- [Supplied information]

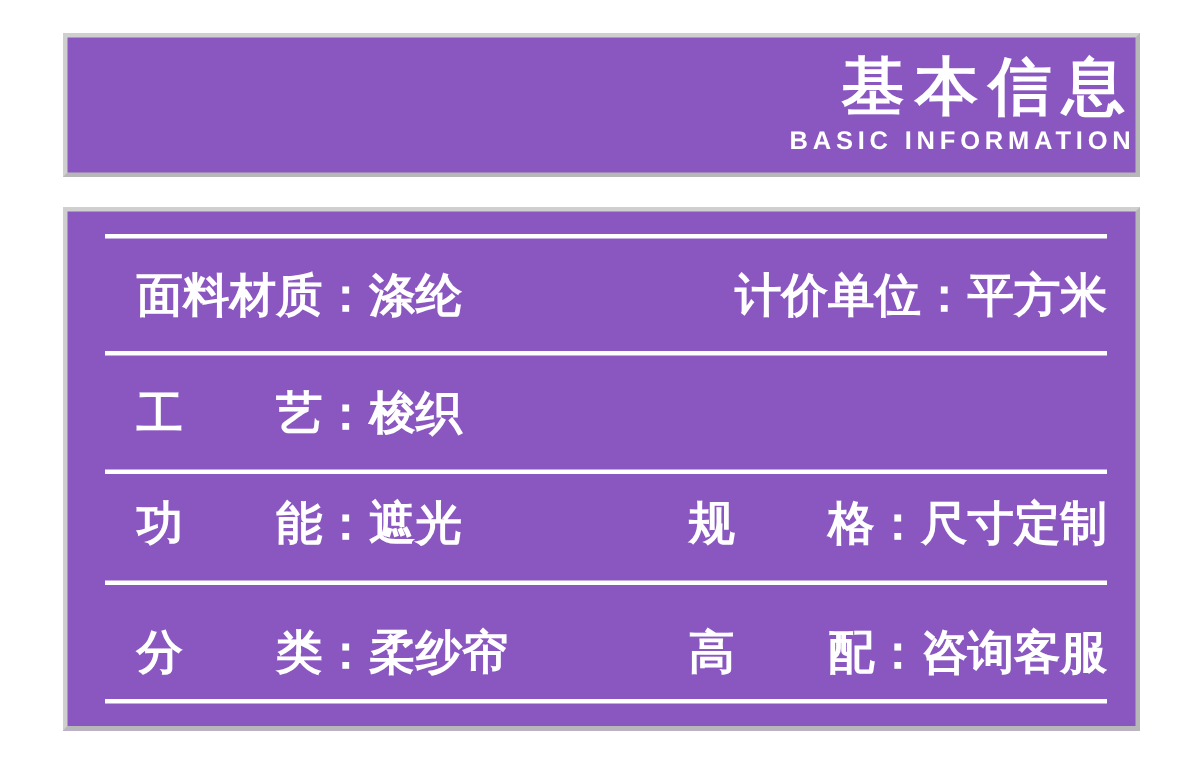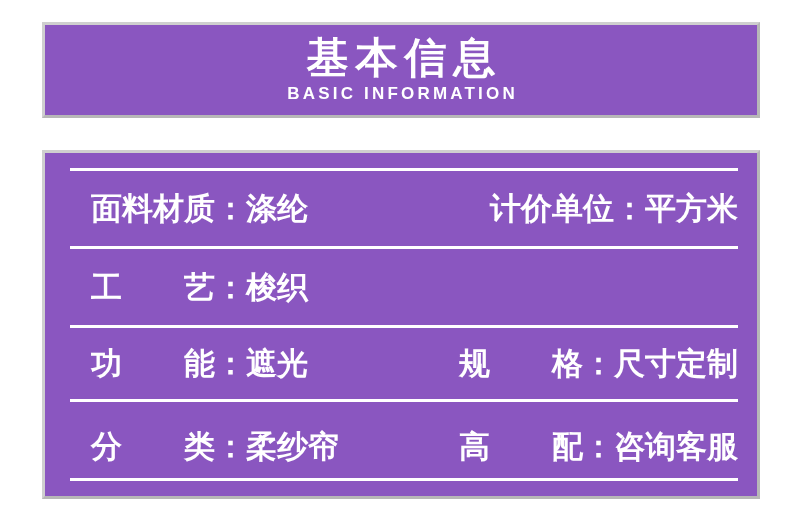--- a/index.html
+++ b/index.html
@@ -30,21 +30,21 @@
     width: 718px;
     height: 96px;
     background: #8a56c0;
     box-sizing: border-box;
     border-top: 3px solid #cfcfcf;
     border-left: 3px solid #cfcfcf;
     border-right: 3px solid #b7b7b7;
     border-bottom: 3px solid #b7b7b7;
     display: flex;
     flex-direction: column;
-    align-items: center;
+    align-items: flex-end;
     justify-content: center;
   }
   .header-title {
     color: #ffffff;
     font-size: 42px;
     font-weight: bold;
     line-height: 1.05;
     letter-spacing: 7px;
     text-indent: 7px;
     margin: 0;
@@ -67,21 +67,20 @@
     left: 42px;
     top: 138px;
     width: 718px;
     height: 349px;
     background: #8a56c0;
     box-sizing: border-box;
     border-top: 3px solid #cfcfcf;
     border-left: 3px solid #cfcfcf;
     border-right: 3px solid #b7b7b7;
     border-bottom: 3px solid #b7b7b7;
-    margin-top: 12px;
   }
 
   .rows-wrap {
     position: absolute;
     left: 25px;
     top: 15px;
     width: 668px;
     height: 316px;
   }
 
@@ -100,21 +99,21 @@
 
   .info-row {
     position: absolute;
     left: 0;
     width: 668px;
     display: flex;
     align-items: center;
   }
   .info-row.r0 { top: 3px;   height: 75px; }
   .info-row.r1 { top: 81px;  height: 76px; }
-  .info-row.r2 { top: 160px; height: 71px; }
+  .info-row.r2 { top: 160px; height: 71px; font-family: Liberation Mono, monospace; }
   .info-row.r3 { top: 234px; height: 88px; }
 
   .cell {
     color: #ffffff;
     font-size: 31px;
     font-weight: bold;
     white-space: nowrap;
     line-height: 1;
   }
   .cell-left  { width: 340px; padding-left: 21px; box-sizing: border-box; }

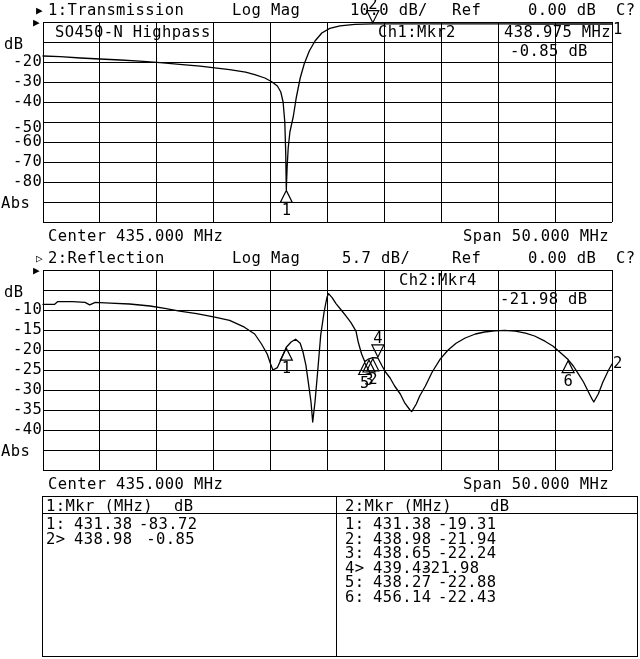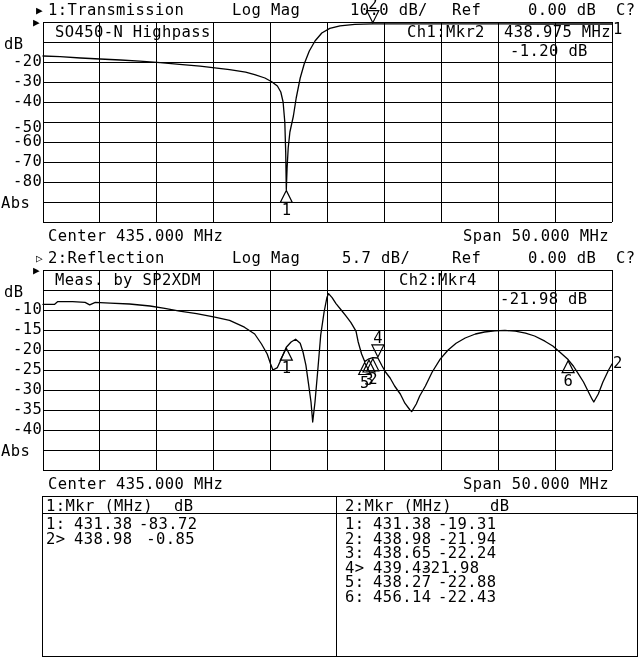--- a/index.html
+++ b/index.html
@@ -91,37 +91,36 @@
   <span class="t sm" style="left:36px;top:5px;">▶</span>
   <span class="t" style="left:48px;top:2px;">1:Transmission</span>
   <span class="t" style="left:232px;top:2px;">Log Mag</span>
   <span class="t" style="left:342px;top:2px;margin-left:8px;">10.0 dB/</span>
   <span class="t" style="left:452px;top:2px;">Ref</span>
   <span class="t" style="left:528px;top:2px;">0.00 dB</span>
   <span class="t" style="left:616px;top:2px;">C?</span>
 
   <span class="t sm" style="left:33px;top:17px;">▶</span>
   <span class="t" style="left:55px;top:24px;">SO450-N Highpass</span>
-  <span class="t" style="left:407px;top:24px;">Ch1:Mkr2</span>
+  <span class="t" style="left:378px;top:24px;">Ch1:Mkr2</span>
   <span class="t" style="left:504px;top:24px;">438.975 MHz</span>
-  <span class="t" style="left:510px;top:43px;">-1.20 dB</span>
+  <span class="t" style="left:510px;top:43px;">-0.85 dB</span>
   <span class="t" style="left:613px;top:21px;">1</span>
   <span class="t" style="left:48px;top:228px;">Center 435.000 MHz</span>
   <span class="t" style="left:463px;top:228px;">Span 50.000 MHz</span>
 
   <span class="t sm" style="left:36px;top:253px;">▷</span>
   <span class="t" style="left:48px;top:250px;">2:Reflection</span>
   <span class="t" style="left:232px;top:250px;">Log Mag</span>
   <span class="t" style="left:342px;top:250px;">5.7 dB/</span>
   <span class="t" style="left:452px;top:250px;">Ref</span>
   <span class="t" style="left:528px;top:250px;">0.00 dB</span>
   <span class="t" style="left:616px;top:250px;">C?</span>
 
   <span class="t sm" style="left:33px;top:265px;">▶</span>
-  <span class="t" style="left:55px;top:272px;">Meas. by SP2XDM</span>
   <span class="t" style="left:399px;top:272px;">Ch2:Mkr4</span>
   <span class="t" style="left:500px;top:291px;">-21.98 dB</span>
   <span class="t" style="left:613px;top:355px;">2</span>
   <span class="t" style="left:48px;top:476px;">Center 435.000 MHz</span>
   <span class="t" style="left:463px;top:476px;">Span 50.000 MHz</span>
 
   <div id="ylabels">
       <span class="t" style="left: 4px; top: 36px;">dB</span>
       <span class="t" style="left: 13px; top: 53px;">-20</span>
       <span class="t" style="left: 13px; top: 73px;">-30</span>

- [About this task] Your output should be the records above, duplicated exactly and picture-free.

- [Answer box]
--- a/index.html
+++ b/index.html
@@ -30,21 +30,21 @@
     width: 718px;
     height: 96px;
     background: #8a56c0;
     box-sizing: border-box;
     border-top: 3px solid #cfcfcf;
     border-left: 3px solid #cfcfcf;
     border-right: 3px solid #b7b7b7;
     border-bottom: 3px solid #b7b7b7;
     display: flex;
     flex-direction: column;
-    align-items: center;
+    align-items: flex-end;
     justify-content: center;
   }
   .header-title {
     color: #ffffff;
     font-size: 42px;
     font-weight: bold;
     line-height: 1.05;
     letter-spacing: 7px;
     text-indent: 7px;
     margin: 0;
@@ -67,21 +67,20 @@
     left: 42px;
     top: 138px;
     width: 718px;
     height: 349px;
     background: #8a56c0;
     box-sizing: border-box;
     border-top: 3px solid #cfcfcf;
     border-left: 3px solid #cfcfcf;
     border-right: 3px solid #b7b7b7;
     border-bottom: 3px solid #b7b7b7;
-    margin-top: 12px;
   }
 
   .rows-wrap {
     position: absolute;
     left: 25px;
     top: 15px;
     width: 668px;
     height: 316px;
   }
 
@@ -100,21 +99,21 @@
 
   .info-row {
     position: absolute;
     left: 0;
     width: 668px;
     display: flex;
     align-items: center;
   }
   .info-row.r0 { top: 3px;   height: 75px; }
   .info-row.r1 { top: 81px;  height: 76px; }
-  .info-row.r2 { top: 160px; height: 71px; }
+  .info-row.r2 { top: 160px; height: 71px; font-family: Liberation Mono, monospace; }
   .info-row.r3 { top: 234px; height: 88px; }
 
   .cell {
     color: #ffffff;
     font-size: 31px;
     font-weight: bold;
     white-space: nowrap;
     line-height: 1;
   }
   .cell-left  { width: 340px; padding-left: 21px; box-sizing: border-box; }

--- a/index.html
+++ b/index.html
@@ -91,37 +91,36 @@
   <span class="t sm" style="left:36px;top:5px;">▶</span>
   <span class="t" style="left:48px;top:2px;">1:Transmission</span>
   <span class="t" style="left:232px;top:2px;">Log Mag</span>
   <span class="t" style="left:342px;top:2px;margin-left:8px;">10.0 dB/</span>
   <span class="t" style="left:452px;top:2px;">Ref</span>
   <span class="t" style="left:528px;top:2px;">0.00 dB</span>
   <span class="t" style="left:616px;top:2px;">C?</span>
 
   <span class="t sm" style="left:33px;top:17px;">▶</span>
   <span class="t" style="left:55px;top:24px;">SO450-N Highpass</span>
-  <span class="t" style="left:407px;top:24px;">Ch1:Mkr2</span>
+  <span class="t" style="left:378px;top:24px;">Ch1:Mkr2</span>
   <span class="t" style="left:504px;top:24px;">438.975 MHz</span>
-  <span class="t" style="left:510px;top:43px;">-1.20 dB</span>
+  <span class="t" style="left:510px;top:43px;">-0.85 dB</span>
   <span class="t" style="left:613px;top:21px;">1</span>
   <span class="t" style="left:48px;top:228px;">Center 435.000 MHz</span>
   <span class="t" style="left:463px;top:228px;">Span 50.000 MHz</span>
 
   <span class="t sm" style="left:36px;top:253px;">▷</span>
   <span class="t" style="left:48px;top:250px;">2:Reflection</span>
   <span class="t" style="left:232px;top:250px;">Log Mag</span>
   <span class="t" style="left:342px;top:250px;">5.7 dB/</span>
   <span class="t" style="left:452px;top:250px;">Ref</span>
   <span class="t" style="left:528px;top:250px;">0.00 dB</span>
   <span class="t" style="left:616px;top:250px;">C?</span>
 
   <span class="t sm" style="left:33px;top:265px;">▶</span>
-  <span class="t" style="left:55px;top:272px;">Meas. by SP2XDM</span>
   <span class="t" style="left:399px;top:272px;">Ch2:Mkr4</span>
   <span class="t" style="left:500px;top:291px;">-21.98 dB</span>
   <span class="t" style="left:613px;top:355px;">2</span>
   <span class="t" style="left:48px;top:476px;">Center 435.000 MHz</span>
   <span class="t" style="left:463px;top:476px;">Span 50.000 MHz</span>
 
   <div id="ylabels">
       <span class="t" style="left: 4px; top: 36px;">dB</span>
       <span class="t" style="left: 13px; top: 53px;">-20</span>
       <span class="t" style="left: 13px; top: 73px;">-30</span>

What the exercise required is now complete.